Sutra refers to just that, a thread or a line, that holds things together. It is a form of literary composition. Concision is its measuring stick, but that is not all. Originally, for it to be considered a Sutra worth writing down, it had to be of minimal syllables. It was said that in India in ancient times, when a Sutra was shortened by even one syllable there would be dancing in the street. In addition, it had also to be comprehensive, and carry through its many garlands of aphorisms, one train of thought continuously and without flaw. Through time, I realized that I had become, as in the words of Joseph Campbell “fixated to the unexorcised images of (my) infancy; and hence, disinclined to the necessary passages to (my) adulthood.” I needed medicine for my ailment.

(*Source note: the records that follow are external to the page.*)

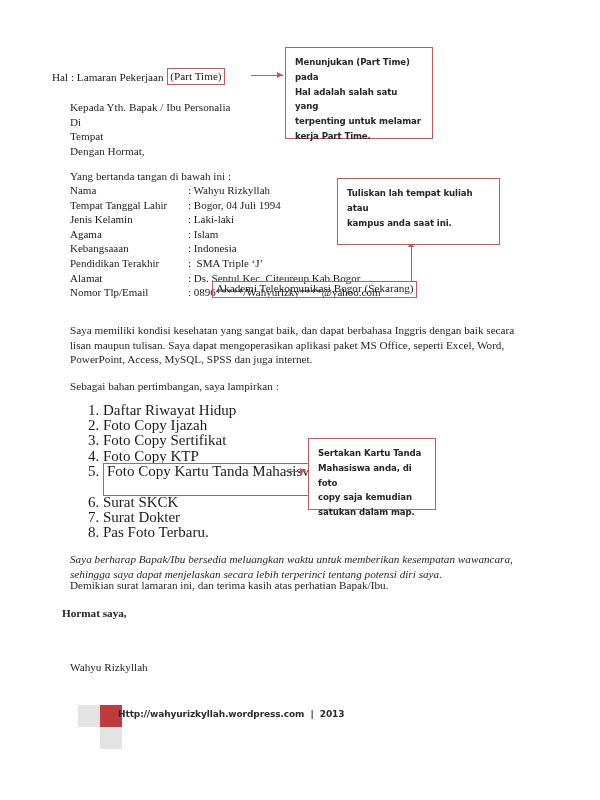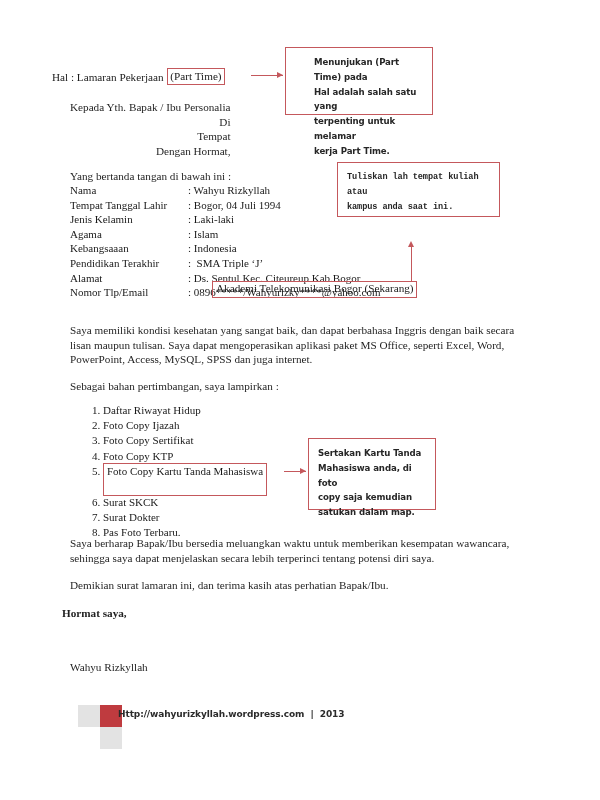--- a/index.html
+++ b/index.html
@@ -20,21 +20,20 @@
     overflow: hidden;
   }
 
   .blk {
     position: absolute;
     font-family: "Liberation Serif", "DejaVu Serif", serif;
     font-size: 11.2px;
     line-height: 14.6px;
     color: #1f1f1f;
     white-space: pre;
-    text-align: right;
   }
   .para {
     position: absolute;
     font-family: "Liberation Serif", "DejaVu Serif", serif;
     font-size: 11.2px;
     line-height: 14.6px;
     color: #1f1f1f;
     text-align: left;
   }
 
@@ -88,21 +87,21 @@
     white-space: pre;
   }
 
   
   ol.attach {
     position: absolute;
     left: 75px;
     top: 403px;
     margin: 0;
     padding: 0 0 0 28px;
-    font-size: 11px;
+    font-size: 15px;
     line-height: 15.2px;
   }
   ol.attach li {
     padding: 0;
     margin: 0;
     white-space: pre;
   }
   ol.attach li .inner-box {
     display: inline-block;
     border: 1px solid #c4585c;
@@ -194,21 +193,21 @@
   <div class="subject-row">
     <span class="subject-label">Hal : Lamaran Pekerjaan </span>
     <span class="boxed">(Part Time)</span>
   </div>
 
   <div class="conn">
     <div class="conn-line-h" style="left:251px; top:75px; width:32px;"></div>
     <div class="arrow-right" style="left:277px; top:71.5px;"></div>
   </div>
 
-  <div class="callout" style="left:285px; top:47px; width:148px; height:68px;padding-left:19px;">
+  <div class="callout" style="left:285px; top:47px; width:148px; height:92px;">
     <span class="ctext">Menunjukan (Part Time) pada
 Hal adalah salah satu yang
 terpenting untuk melamar
 kerja Part Time.</span>
   </div>
 
   <div class="blk" style="left:70px; top:100px;">Kepada Yth. Bapak / Ibu Personalia
 Di
 Tempat
 Dengan Hormat,</div>
@@ -256,21 +255,21 @@
     </tbody>
   </table>
 
   <div class="edu-box">Akademi Telekomunikasi Bogor (Sekarang)</div>
 
   <div class="conn">
     <div class="conn-line-v" style="left:411px; top:243px; height:38px;"></div>
     <div class="arrow-up" style="left:407.5px; top:241px;"></div>
   </div>
 
-  <div class="callout" style="left:337px; top:162px; width:163px; height:55px;font-family:Liberation Mono, monospace;">
+  <div class="callout" style="left:337px; top:178px; width:163px; height:67px;">
     <span class="ctext">Tuliskan lah tempat kuliah atau
 kampus anda saat ini.</span>
   </div>
 
   <div class="para" style="left:70px; top:323px; width:462px;">Saya memiliki kondisi kesehatan yang sangat baik, dan dapat berbahasa Inggris dengan baik secara lisan maupun tulisan. Saya dapat mengoperasikan aplikasi paket MS Office, seperti Excel, Word, PowerPoint, Access, MySQL, SPSS dan juga internet.</div>
 
   <div class="blk" style="left:70px; top:379px;">Sebagai bahan pertimbangan, saya lampirkan :</div>
 
   <ol class="attach">
     <li><span>Daftar Riwayat Hidup</span></li>
@@ -288,21 +287,21 @@
     <div class="arrow-right" style="left:300px; top:467.5px;"></div>
   </div>
 
   <div class="callout" style="left:308px; top:438px; width:128px; height:72px;">
     <span class="ctext">Sertakan Kartu Tanda
 Mahasiswa anda, di foto
 copy saja kemudian
 satukan dalam map.</span>
   </div>
 
-  <div class="para" style="left:70px; top:536px; width:462px;">Saya berharap Bapak/Ibu bersedia meluangkan waktu untuk memberikan kesempatan wawancara, sehingga saya dapat menjelaskan secara lebih terperinci tentang potensi diri saya.</div>
+  <div class="para" style="left:70px; top:552px; width:462px;font-style:italic;">Saya berharap Bapak/Ibu bersedia meluangkan waktu untuk memberikan kesempatan wawancara, sehingga saya dapat menjelaskan secara lebih terperinci tentang potensi diri saya.</div>
 
   <div class="blk" style="left:70px; top:578px;">Demikian surat lamaran ini, dan terima kasih atas perhatian Bapak/Ibu.</div>
 
   <div class="blk" style="left:62px; top:606px;font-weight:bold;">Hormat saya,</div>
 
   <div class="blk" style="left:70px; top:660px;">Wahyu Rizkyllah</div>
 
   <div class="footer">
     <div class="sq sq-a"></div>
     <div class="sq sq-b"></div>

Hopefully, whenever times get tough or our situations become dire, we can find an experienced initiate, some kind of modern master of the mythological realm who can help us find the purpose in and effect of just such a dangerous crisis. For me, this modern master wasn’t very modern at all. Patanjali lived over a thousand years ago in a culture that arose half way around the world. But, he was offering a set of rituals, in a way, that his adherents had passed down and elaborated on through the centuries. And, I had subscribed and found them useful and helpful in working out my very modern “issues,” which were now seemingly, flagrantly displayed in the equivalent of neon colors on the front pages of my mind.

My teacher, Bekir Algan, had earned a Ph.D in structural engineering. His specific focus concerned the effects of earthquakes on concrete. That it what had happened to me. I was in need of some repair. There had been a psychological earthquake and my foundation had crumbled. He had let his engineering career go in pursuit of the benefits of yoga. His need for precision and accuracy had drawn him towards Iyengar style yoga, but his upbringing in Turkey had given him a flavor for the mystical traditions of Sufi lore. This combination turned out to be just what the doctor ordered.